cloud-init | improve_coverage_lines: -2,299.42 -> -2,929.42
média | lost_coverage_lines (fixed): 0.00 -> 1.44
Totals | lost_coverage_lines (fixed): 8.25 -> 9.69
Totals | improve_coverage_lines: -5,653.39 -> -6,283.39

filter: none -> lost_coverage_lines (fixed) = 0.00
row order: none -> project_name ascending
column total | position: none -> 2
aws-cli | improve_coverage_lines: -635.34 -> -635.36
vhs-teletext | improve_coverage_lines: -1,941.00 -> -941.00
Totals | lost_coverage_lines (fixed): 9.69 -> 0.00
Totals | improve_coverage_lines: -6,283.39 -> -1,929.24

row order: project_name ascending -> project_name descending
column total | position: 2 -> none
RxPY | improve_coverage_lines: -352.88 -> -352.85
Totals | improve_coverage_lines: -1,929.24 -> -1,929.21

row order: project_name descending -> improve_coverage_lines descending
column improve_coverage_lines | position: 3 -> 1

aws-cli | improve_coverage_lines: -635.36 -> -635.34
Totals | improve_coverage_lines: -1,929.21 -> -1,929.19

* * * *

What you will do →
What is needed is a word-for-word copy of the records.

Response →
cloud-init | improve_coverage_lines: -2,299.42 -> -2,929.42
média | lost_coverage_lines (fixed): 0.00 -> 1.44
Totals | lost_coverage_lines (fixed): 8.25 -> 9.69
Totals | improve_coverage_lines: -5,653.39 -> -6,283.39

filter: none -> lost_coverage_lines (fixed) = 0.00
row order: none -> project_name ascending
column total | position: none -> 2
aws-cli | improve_coverage_lines: -635.34 -> -635.36
vhs-teletext | improve_coverage_lines: -1,941.00 -> -941.00
Totals | lost_coverage_lines (fixed): 9.69 -> 0.00
Totals | improve_coverage_lines: -6,283.39 -> -1,929.24

row order: project_name ascending -> project_name descending
column total | position: 2 -> none
RxPY | improve_coverage_lines: -352.88 -> -352.85
Totals | improve_coverage_lines: -1,929.24 -> -1,929.21

row order: project_name descending -> improve_coverage_lines descending
column improve_coverage_lines | position: 3 -> 1

aws-cli | improve_coverage_lines: -635.36 -> -635.34
Totals | improve_coverage_lines: -1,929.21 -> -1,929.19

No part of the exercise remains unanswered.